Victor selber würde gerne eine Ausbildung als Maurer machen. UNICEF ist dabei für ihn ein Ausbildungsmodell zu schaffen, das seine Ausbildungsziele neben seiner Rolle als Familienvater möglich macht.

Victor und seine Familie sind ein Beispiel dafür, wie wichtig unsere Hilfe ist und wie viele sie im Einzelnen bewirken kann.

 

 

 

 

 

 

 

 

 

Zum Abschluss besuche ich die Polizei von Windhoek und sehe wohl das Berührendste Projekt von allen. Eine „Woman and child protection unit“.

Inspektor Haraes empfängt uns und stellt uns die Aufgaben sowie die Hintergründe dieses 1993 unter der Mithilfe von UNICEF ins Leben gerufenen Projekts vor.

Früher gab es keine gesonderte Behandlung für Frauen die Opfer von Gewaltverbrechen wurden, so erzählt uns Inspektor Haraes. Ihre Fälle wurden so wie alle anderen einfach auf der Polizeistation aufgenommen. In vielen Fällen mussten die geschändeten Frauen bei der Aufnahme ihres Falles in einer Warteschlange und teilweise in der Gegenwart von Männern, von ihren Peinigungen berichten.

Diesen menschenverachtenden Umständen wurde mit den „Protection units“ ein Ende gesetzt.

Zum Großteil weibliche Polizeibeamte wurden speziell ausgebildet um in Fällen akuter Krisenintervention den Opfer psychologisch beistehen zu können.

Zusätzlich gibt es in jedem Hilfszentrum auch einen Arzt um die oftmals notwendige medizinische Versorgung sofort beginnen zu können. In weiterer Folge, besonders wenn eine stationäre Aufnahme notwendig wird, kümmern sich Sozialarbeiter um die Opfer.

Das ist enorm wichtig, denn viele der Frauen kehren nach wenigen Tagen aus Angst zu ihren Peinigern zurück und wiederrufen die Anzeige, um nicht ohne Hab und Gut auf der Strasse zu landen.

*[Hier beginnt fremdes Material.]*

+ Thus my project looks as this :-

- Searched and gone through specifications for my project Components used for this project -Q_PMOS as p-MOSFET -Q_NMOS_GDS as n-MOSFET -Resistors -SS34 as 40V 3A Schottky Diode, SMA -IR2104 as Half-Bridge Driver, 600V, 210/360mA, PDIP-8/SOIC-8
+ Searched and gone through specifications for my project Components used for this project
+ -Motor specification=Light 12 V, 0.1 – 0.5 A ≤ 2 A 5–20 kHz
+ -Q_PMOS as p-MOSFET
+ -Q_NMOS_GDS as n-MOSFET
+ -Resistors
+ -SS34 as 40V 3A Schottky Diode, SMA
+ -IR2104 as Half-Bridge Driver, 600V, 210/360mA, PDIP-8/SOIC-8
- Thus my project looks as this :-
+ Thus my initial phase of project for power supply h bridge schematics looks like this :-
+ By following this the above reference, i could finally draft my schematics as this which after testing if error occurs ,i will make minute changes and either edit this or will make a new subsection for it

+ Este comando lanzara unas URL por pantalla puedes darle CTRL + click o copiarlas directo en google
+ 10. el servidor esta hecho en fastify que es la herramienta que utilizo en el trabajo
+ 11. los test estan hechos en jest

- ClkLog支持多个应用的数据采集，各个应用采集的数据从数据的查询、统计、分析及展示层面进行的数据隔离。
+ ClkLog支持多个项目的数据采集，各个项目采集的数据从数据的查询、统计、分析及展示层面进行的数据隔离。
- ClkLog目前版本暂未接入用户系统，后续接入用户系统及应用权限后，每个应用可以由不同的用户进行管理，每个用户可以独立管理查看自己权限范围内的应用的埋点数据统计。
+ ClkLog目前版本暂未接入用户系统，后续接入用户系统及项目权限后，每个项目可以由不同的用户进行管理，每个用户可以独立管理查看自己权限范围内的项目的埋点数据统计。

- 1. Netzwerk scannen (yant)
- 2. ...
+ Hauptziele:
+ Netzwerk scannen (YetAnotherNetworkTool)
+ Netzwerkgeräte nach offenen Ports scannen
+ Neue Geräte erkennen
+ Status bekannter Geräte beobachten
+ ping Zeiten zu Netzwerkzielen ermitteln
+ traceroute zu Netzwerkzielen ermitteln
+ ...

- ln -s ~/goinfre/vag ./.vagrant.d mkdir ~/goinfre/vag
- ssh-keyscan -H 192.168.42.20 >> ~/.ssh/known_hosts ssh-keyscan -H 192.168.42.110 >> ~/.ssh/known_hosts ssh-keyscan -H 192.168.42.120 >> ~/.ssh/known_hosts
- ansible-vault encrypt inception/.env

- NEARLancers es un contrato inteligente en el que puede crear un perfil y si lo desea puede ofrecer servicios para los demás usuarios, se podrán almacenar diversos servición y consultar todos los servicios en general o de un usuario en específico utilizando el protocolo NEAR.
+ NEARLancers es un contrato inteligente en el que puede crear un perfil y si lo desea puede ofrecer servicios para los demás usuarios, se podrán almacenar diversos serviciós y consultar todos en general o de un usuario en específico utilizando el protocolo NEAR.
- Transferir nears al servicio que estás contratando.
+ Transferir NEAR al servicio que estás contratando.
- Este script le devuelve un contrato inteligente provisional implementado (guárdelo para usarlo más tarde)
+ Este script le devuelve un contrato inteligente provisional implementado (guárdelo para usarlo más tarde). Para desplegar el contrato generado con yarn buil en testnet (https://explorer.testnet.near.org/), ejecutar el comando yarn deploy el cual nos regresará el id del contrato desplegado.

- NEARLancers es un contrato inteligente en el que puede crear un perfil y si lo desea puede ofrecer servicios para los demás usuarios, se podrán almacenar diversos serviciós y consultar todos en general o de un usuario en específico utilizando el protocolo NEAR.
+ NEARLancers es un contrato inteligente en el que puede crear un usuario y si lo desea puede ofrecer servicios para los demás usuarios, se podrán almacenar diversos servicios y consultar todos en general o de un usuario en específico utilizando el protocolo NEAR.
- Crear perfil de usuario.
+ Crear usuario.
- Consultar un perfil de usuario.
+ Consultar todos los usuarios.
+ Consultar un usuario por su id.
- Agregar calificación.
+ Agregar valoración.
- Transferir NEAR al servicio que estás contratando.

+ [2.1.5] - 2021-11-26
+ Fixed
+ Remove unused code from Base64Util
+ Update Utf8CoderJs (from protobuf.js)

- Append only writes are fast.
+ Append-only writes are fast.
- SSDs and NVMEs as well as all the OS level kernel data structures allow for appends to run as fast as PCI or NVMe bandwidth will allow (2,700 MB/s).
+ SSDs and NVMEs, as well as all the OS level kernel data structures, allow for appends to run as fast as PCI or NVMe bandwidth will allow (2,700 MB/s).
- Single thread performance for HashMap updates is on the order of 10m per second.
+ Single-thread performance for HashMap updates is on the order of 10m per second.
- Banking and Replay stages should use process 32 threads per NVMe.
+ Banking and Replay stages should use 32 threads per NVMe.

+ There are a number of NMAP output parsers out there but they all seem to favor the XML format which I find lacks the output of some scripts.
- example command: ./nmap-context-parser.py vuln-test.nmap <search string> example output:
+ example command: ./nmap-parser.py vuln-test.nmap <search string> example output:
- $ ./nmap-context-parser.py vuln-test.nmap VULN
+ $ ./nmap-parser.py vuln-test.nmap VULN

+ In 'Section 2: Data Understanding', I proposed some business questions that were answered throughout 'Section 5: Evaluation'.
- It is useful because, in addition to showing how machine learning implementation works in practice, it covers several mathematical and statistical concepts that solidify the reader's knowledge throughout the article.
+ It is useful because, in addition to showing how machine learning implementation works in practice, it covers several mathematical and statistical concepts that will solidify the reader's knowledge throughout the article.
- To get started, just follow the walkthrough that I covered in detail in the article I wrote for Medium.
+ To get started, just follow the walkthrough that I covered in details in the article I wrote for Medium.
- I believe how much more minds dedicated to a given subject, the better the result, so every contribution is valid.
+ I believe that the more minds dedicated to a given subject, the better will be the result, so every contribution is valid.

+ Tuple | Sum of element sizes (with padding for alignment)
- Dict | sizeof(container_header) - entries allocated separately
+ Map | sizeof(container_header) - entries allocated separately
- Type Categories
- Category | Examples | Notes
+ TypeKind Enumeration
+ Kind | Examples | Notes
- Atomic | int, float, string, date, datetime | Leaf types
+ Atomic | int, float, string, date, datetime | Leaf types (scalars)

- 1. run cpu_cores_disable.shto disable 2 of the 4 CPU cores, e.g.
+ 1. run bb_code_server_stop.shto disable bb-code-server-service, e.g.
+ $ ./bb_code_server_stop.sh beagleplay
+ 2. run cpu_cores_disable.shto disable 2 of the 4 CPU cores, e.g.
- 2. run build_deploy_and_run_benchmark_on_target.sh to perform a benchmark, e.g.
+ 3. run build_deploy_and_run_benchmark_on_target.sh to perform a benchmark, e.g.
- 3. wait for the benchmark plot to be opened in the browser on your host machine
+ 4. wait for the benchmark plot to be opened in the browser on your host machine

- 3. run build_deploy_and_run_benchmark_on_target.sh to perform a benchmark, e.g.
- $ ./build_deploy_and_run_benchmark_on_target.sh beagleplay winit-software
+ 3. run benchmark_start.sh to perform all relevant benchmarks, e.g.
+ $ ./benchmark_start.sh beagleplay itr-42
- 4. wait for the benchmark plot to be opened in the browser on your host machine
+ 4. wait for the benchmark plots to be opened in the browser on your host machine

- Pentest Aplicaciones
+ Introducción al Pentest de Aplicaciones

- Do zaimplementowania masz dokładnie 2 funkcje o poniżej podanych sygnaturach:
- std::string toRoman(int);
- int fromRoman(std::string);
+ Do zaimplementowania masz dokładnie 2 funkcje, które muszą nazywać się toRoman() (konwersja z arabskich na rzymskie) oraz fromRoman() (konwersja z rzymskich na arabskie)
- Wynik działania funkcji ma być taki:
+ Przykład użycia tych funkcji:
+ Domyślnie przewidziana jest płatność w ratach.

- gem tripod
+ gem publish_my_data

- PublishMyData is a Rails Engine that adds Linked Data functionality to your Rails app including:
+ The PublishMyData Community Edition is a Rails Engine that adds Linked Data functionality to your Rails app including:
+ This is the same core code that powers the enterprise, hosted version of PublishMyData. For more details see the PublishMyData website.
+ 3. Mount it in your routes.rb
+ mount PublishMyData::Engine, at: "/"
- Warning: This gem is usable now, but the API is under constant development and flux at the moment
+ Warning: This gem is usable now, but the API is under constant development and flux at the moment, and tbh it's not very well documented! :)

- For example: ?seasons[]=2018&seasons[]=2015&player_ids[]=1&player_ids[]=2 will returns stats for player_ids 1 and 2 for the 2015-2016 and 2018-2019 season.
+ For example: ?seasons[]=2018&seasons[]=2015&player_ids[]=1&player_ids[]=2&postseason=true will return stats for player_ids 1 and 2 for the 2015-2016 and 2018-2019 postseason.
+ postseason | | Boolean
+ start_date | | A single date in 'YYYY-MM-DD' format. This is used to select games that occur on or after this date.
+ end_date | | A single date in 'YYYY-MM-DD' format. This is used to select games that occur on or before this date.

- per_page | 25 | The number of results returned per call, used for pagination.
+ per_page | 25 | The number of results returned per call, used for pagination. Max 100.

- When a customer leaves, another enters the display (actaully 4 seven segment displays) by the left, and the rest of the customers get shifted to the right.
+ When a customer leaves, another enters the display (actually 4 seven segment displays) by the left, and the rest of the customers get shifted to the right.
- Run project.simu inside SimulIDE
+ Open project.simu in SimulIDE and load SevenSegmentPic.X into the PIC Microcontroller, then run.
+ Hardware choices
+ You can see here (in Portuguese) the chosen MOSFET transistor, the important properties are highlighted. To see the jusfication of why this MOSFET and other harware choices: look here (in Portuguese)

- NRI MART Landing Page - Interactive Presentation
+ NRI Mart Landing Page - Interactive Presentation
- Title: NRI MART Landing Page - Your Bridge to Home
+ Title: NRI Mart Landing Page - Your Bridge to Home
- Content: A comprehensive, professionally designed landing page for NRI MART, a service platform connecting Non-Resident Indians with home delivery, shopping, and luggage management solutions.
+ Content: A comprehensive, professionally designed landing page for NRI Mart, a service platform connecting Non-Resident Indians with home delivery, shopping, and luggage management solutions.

Oft erkennen die Frauen erst durch die Betreuung im Zentrum, dass sie die Opfer sind, die geschützt werden müssen und, dass das nicht möglich wird wenn sie sich erneut der Gefahr aussetzen.

 

 

 

Allein in Windhoek werden monatlich rund 80 Fälle von Gewalt gegen Kinder und Frauen zur Anzeige gebracht.

Woran es den insgesamt 14 Schutzzentren im Moment dringend fehlt, ist meist an einfachen und banalen Dingen.

Für die Frauen, die oft während einiger Tage in Betreuung bleiben müssen, steht in den Zentren oft keinerlei Bekleidung zur Verfügung.

Auch für die Kinder gibt es kaum Spielzeug oder sonst irgendeine Ablenkung von ihren oft schlimmen Erinnerungen.

Wir können hier mit sehr wenig helfen, werfen wir einfach unsere alten Sachen bewusster weg. Ein Nachthemd kann den Unterschied ausmachen, besonders dann wenn es am dringendsten gebraucht wird und ein altes Spielzeugauto zaubert oft spielend leicht ein Lächeln ins Gesicht eines Kindes.

 

Helfen wir gemeinsam, zögern wir nicht! Gemeinsam für die Kinder und gemeinsam gegen AIDS und Gewalt!